To do. Your answer should be a single number: the count of lines in the entries below that contain "least".

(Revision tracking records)
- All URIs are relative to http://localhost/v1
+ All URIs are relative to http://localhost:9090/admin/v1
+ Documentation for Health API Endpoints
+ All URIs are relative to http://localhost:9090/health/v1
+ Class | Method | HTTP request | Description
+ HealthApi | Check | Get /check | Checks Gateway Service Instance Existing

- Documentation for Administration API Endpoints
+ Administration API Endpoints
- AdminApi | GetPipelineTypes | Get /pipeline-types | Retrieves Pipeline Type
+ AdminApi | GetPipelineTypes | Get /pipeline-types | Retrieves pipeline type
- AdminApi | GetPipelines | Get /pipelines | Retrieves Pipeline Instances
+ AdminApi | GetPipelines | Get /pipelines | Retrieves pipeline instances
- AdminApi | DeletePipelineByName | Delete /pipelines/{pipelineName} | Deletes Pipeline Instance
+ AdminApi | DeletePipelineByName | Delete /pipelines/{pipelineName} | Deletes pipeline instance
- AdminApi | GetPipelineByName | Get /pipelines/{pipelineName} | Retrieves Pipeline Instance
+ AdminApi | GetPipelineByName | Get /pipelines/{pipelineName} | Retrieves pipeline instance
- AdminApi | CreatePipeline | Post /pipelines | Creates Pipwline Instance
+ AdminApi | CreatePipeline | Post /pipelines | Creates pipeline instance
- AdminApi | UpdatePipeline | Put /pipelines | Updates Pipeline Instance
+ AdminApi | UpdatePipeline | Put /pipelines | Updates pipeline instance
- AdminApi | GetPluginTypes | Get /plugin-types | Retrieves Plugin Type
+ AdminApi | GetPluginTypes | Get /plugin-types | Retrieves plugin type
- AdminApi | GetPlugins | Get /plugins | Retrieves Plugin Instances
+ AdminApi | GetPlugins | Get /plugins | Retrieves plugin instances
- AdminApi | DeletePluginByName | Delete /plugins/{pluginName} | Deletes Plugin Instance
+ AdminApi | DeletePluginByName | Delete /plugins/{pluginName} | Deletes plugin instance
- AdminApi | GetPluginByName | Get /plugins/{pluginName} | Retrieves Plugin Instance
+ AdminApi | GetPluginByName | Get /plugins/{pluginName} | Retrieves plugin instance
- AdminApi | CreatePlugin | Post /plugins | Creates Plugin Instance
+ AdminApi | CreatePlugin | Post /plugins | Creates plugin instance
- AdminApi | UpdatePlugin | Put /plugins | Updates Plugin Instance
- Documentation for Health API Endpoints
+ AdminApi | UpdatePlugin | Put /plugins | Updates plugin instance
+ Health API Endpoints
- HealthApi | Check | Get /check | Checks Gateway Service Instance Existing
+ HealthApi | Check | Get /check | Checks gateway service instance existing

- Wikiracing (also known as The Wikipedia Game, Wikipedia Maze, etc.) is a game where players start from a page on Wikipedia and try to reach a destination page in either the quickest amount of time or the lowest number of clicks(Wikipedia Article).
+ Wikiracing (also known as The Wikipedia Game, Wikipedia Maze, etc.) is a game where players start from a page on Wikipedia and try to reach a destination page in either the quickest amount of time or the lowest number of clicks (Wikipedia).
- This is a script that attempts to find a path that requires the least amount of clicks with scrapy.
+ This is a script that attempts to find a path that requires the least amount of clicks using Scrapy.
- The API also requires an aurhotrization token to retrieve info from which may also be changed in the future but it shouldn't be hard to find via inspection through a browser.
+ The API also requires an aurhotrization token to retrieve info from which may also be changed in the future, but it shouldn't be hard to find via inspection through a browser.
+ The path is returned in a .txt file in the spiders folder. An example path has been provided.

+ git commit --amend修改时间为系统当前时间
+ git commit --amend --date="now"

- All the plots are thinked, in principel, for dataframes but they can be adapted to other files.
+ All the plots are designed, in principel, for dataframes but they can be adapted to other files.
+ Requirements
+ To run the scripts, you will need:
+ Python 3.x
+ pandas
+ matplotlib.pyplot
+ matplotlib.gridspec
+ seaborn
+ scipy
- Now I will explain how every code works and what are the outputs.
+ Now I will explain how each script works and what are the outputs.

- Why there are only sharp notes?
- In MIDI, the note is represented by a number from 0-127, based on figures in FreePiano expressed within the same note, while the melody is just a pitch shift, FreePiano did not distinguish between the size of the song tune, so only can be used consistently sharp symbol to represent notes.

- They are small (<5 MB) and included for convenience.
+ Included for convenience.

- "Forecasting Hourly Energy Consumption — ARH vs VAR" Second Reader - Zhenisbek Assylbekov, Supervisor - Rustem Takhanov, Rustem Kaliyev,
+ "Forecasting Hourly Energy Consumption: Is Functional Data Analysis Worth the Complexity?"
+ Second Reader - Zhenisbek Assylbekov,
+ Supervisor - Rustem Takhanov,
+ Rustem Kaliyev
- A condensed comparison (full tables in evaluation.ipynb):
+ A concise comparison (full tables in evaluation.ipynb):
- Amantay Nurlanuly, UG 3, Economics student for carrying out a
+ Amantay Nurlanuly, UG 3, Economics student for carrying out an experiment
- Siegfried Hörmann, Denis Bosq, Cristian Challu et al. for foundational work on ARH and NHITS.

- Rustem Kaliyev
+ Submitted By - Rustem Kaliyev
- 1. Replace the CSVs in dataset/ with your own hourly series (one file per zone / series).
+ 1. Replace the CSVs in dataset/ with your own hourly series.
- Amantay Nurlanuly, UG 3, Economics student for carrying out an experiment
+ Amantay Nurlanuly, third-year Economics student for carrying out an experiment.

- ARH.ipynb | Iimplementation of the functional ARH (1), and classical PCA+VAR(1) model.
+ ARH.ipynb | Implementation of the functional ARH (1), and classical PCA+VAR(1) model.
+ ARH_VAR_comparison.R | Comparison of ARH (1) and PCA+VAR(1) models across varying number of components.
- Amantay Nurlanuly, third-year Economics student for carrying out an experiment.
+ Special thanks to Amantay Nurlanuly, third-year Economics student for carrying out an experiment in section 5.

Response to the task. 2